Even though the Budget estimate of the fiscal deficit for 2008-09 was no different from the revised estimate for 2007-08, since the loan waiver was a last-minute addition to the Budget arithmetic, a reversal of the fiscal adjustment process was under way.
|GDP growth and the two deficits|
% of GDP
% of GDP
Even without a global economic slowdown, India would have seen a reversal in fiscal stabilisation in 2008, albeit less than what was finally the case. With elections scheduled for mid-2009, the Central government began looking at a liberal expenditure programme to boost employment, income and spending. In the event, the global slowdown created a hospitable intellectual cover for further fiscal liberalism.
A life-long Keynesian, Prime Minister Manmohan Singh spotted the opportunity and pressed on the fiscal accelerator. By the end of the year, the revised estimate for revenue deficit for 2008-09 was a whopping 4.4 per cent of gross domestic product, compared to the Budget estimate of a tame 1.1 per cent. For the fiscal deficit, these numbers were 6.0 and 2.5, respectively.
This sharp deterioration in fiscal parameters was made easy by the fact that the G-20 blessed this "fiscal stimulus" in the name of combating the global downturn. However, unlike many developed economies, and even China, India did not have much fiscal headroom, with high combined fiscal deficit of the state and Central governments and a high domestic debt to GDP ratio, to easily accommodate the stimulus.

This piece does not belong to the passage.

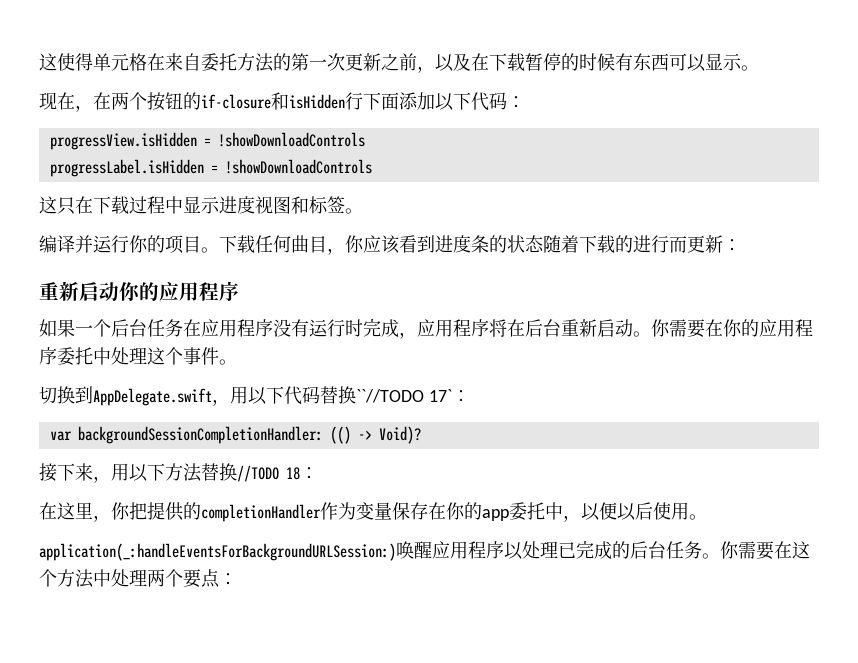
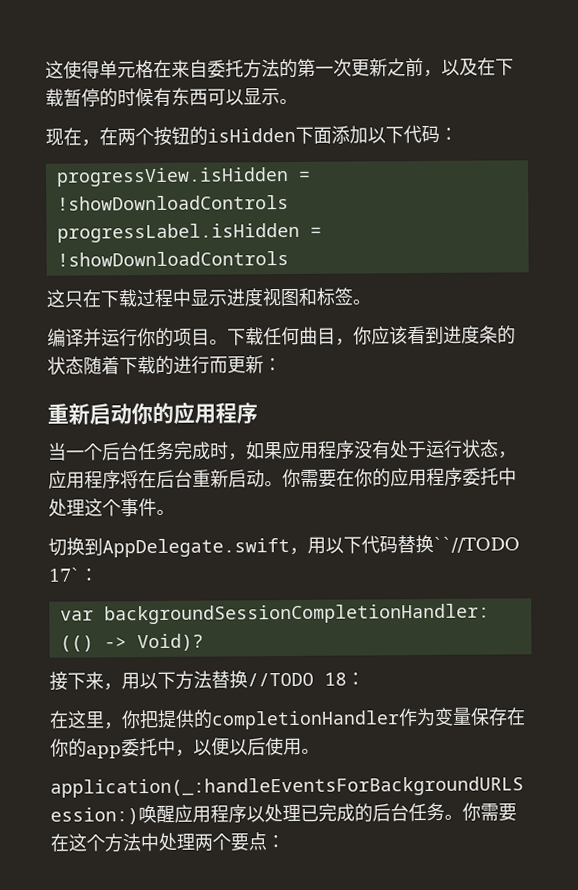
[201,92,363,110] if-closure和isHidden行 -> [207,127,296,143] isHidden
[39,319,75,337] 如果 -> [47,442,67,461] 当
[183,318,399,337] 在应用程序没有运行时完成 -> [173,439,499,461] 完成时，如果应用程序没有处于运行状态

Five years of near 9.0 per cent growth in 2003-08 did help bring down deficit ratios, but that momentum may have spent itself out. The growth slowdown combined with a pre-election spending spurt and the counter-cyclical fiscal stimulus has brought the issue back to the front burner, and India's insidious fiscal problem has raised its head once again.
On the other hand, the fiscal largesse of the past two years has whetted populist appetite for more. Before an evening's binge becomes a habit, the finance minister must press the brakes. His earlier fiscal prudence call was timely but seems to have been dissipated by the mockery of the "Holy Cow" twitter.
In a candid statement on the deterioration in the government's finances, the prime minister's Economic Advisory Council stated in its recent Economic Outlook for 2009-10: "Increase in deficits in the revised estimate over the Budget estimate did not occur due to the stimulus package but on account of additional outlay on subsidies, pay revision, loan waiver, financing the increased coverage of the NREGA, etc."
It could, of course, be argued that each of these items of expenditure was part of India's fiscal stimulus package. So, the item of expenditure is not the key issue as much as the quantum. Even if there is a good social case for NREGA expenditure and infrastructure investment, there is none for most non-food subsidies.
With no major elections scheduled till 2011 and a reasonable chance of sustaining moderate rates of growth next year, the time for fiscal correction is now.
Getting a control on spending and bringing deficit numbers down are both macroeconomic as well as national security priorities. The global economy will remain turbulent over the next year or two. Keeping the domestic economy stable in such turbulent times should be an important policy objective.